The world’s biggest fixed-income investors, fed up with yields on benchmark government bonds that pay less than zero percent, say they’ve found a new haven from turmoil sweeping global markets: corporate debt.
BlackRock Inc., Glenmede Corp. and at least four other firms that collectively manage in excess of $4 trillion are putting more of their money into the bonds of companies, contributing to a record rally. The Bank of America Merrill Lynch Global Broad Market Corporate Index, which tracks 9,542 debentures, is on pace to gain 3.61 percent in July, the most since being created in 1997, and 14 percent for the year including reinvested interest.

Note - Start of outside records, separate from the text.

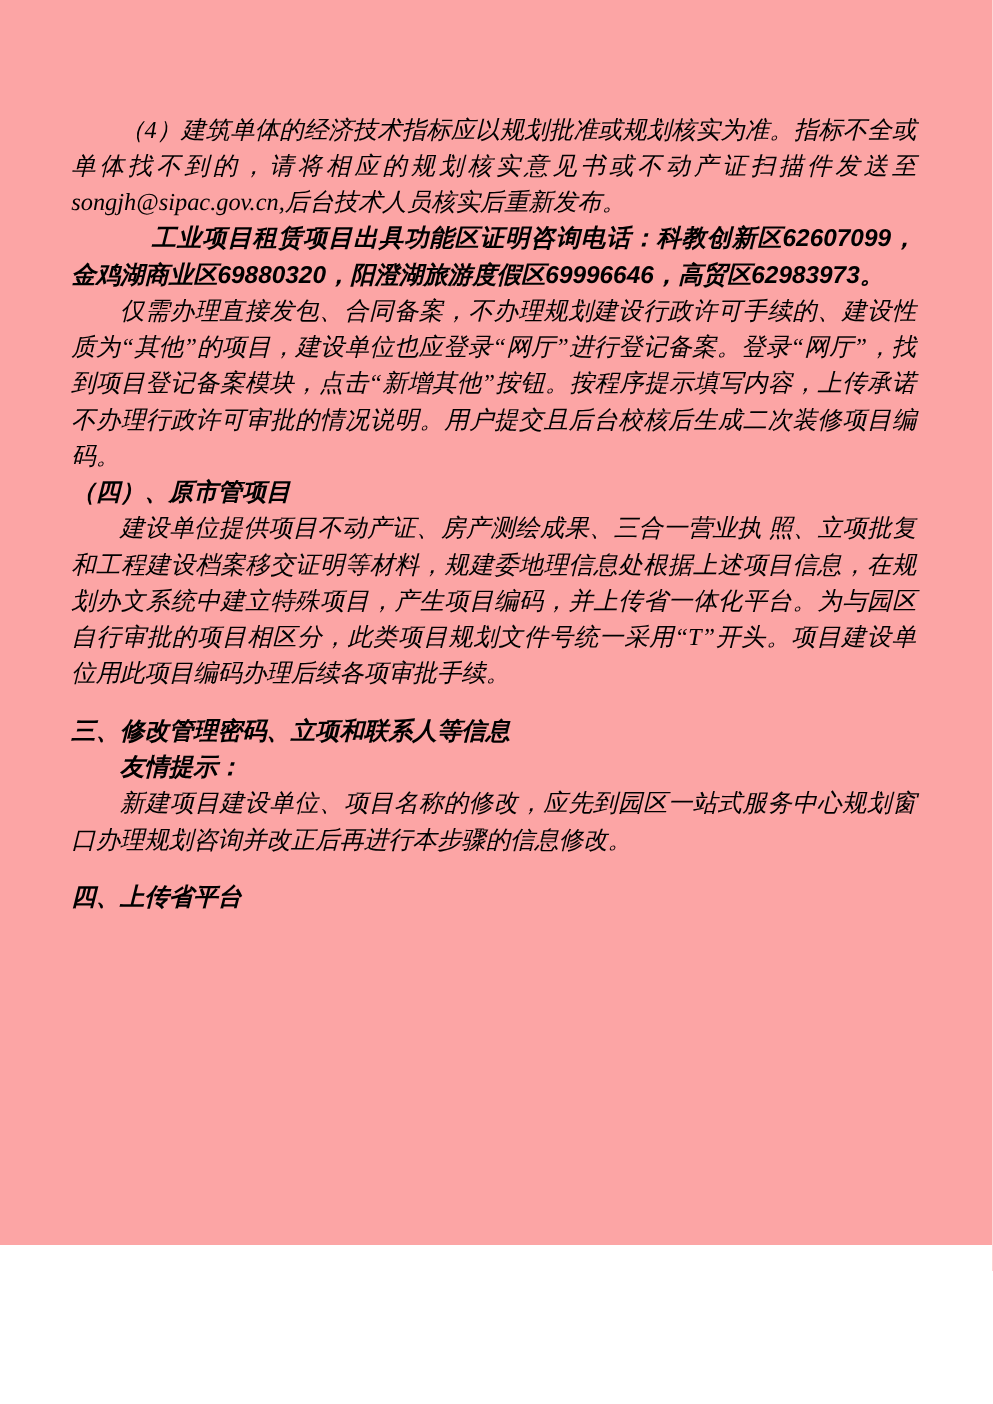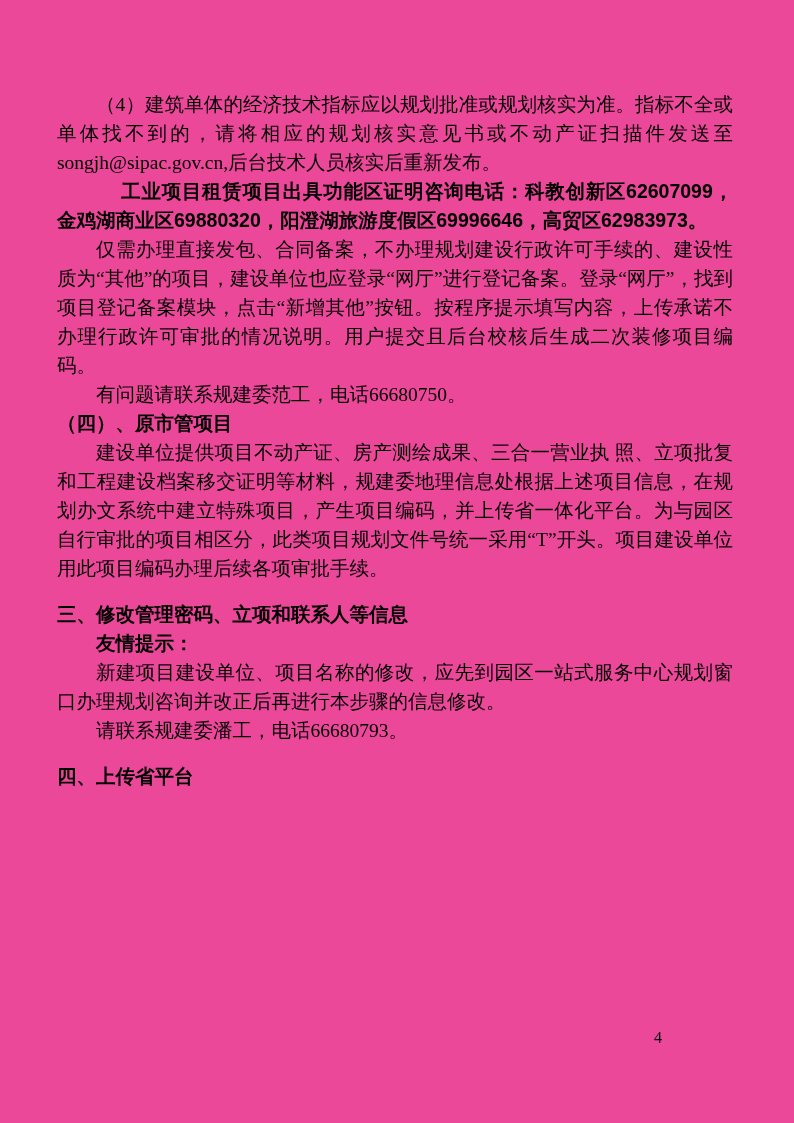"（4）建筑单体的经济技术指标应以规划批准或规划核实为准。指标不全或单体找不到的，" .page { background: #ec4899 -> #fca5a5; font-style: none -> italic; height: 1123px -> 996px }
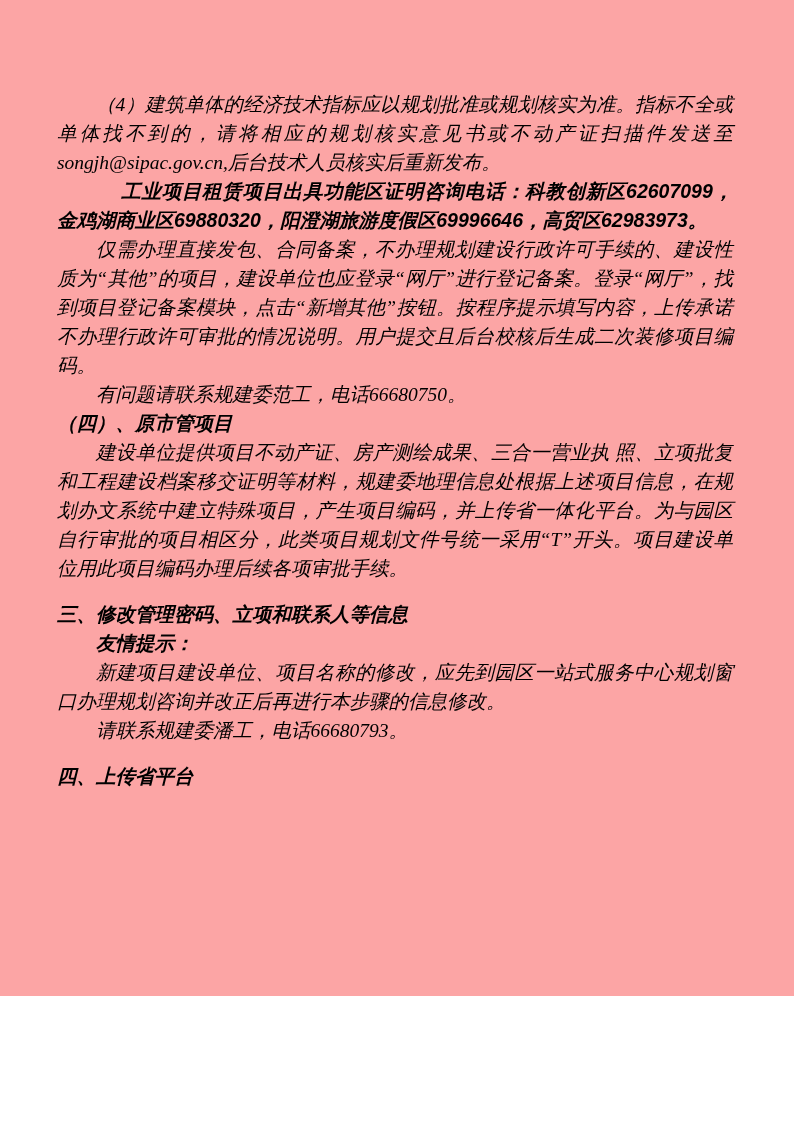"有问题请联系规建委范工，电话66680750。" p.para { html: <p>有问题请联系规建委范工，电话66680750。</p> -> none }
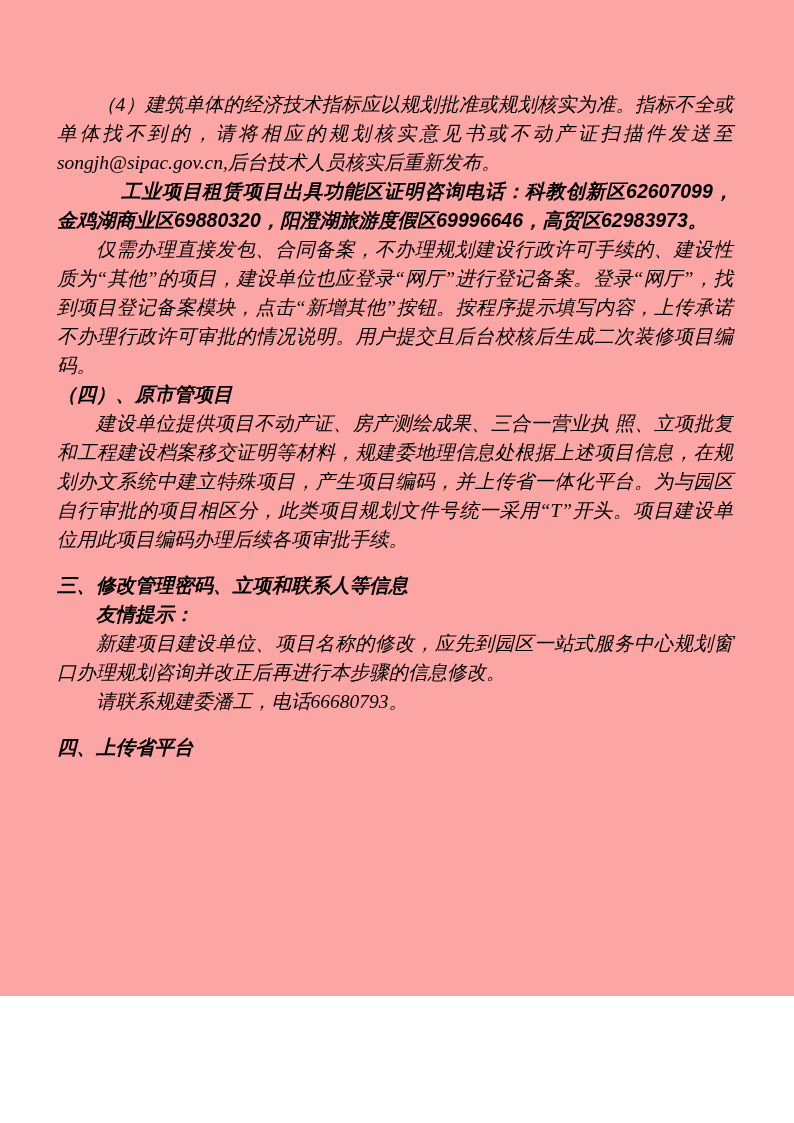"请联系规建委潘工，电话66680793。" p.para { html: <p>请联系规建委潘工，电话66680793。</p> -> none }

While investment-grade corporate bond yields are at record lows of about 3 percent, that’s more than double what government securities pay, Bank of America Merrill Lynch indexes show. The gap, which ended last week at 2.05 percentage points, averaged 0.71 percentage point in 2006 and the first half of 2007, before the start of the worst financial crisis since the Great Depression.
Companies have taken advantage of falling borrowing costs and a rebound in confidence in credit markets.
An investor holding $10 million of Hartford-based United Technologies Corp.’s 4.5 percent debentures due 2042 would lose about $565,000 if the yield increased to 4 percent from 3.7 percent now, data compiled by Bloomberg show.
Barry Allan, who oversees C$6 billion ($5.9 billion) at Marret Asset Management Inc. in Toronto, is betting that corporate yields will decline below those of Treasuries as the U.S. falls back into recession.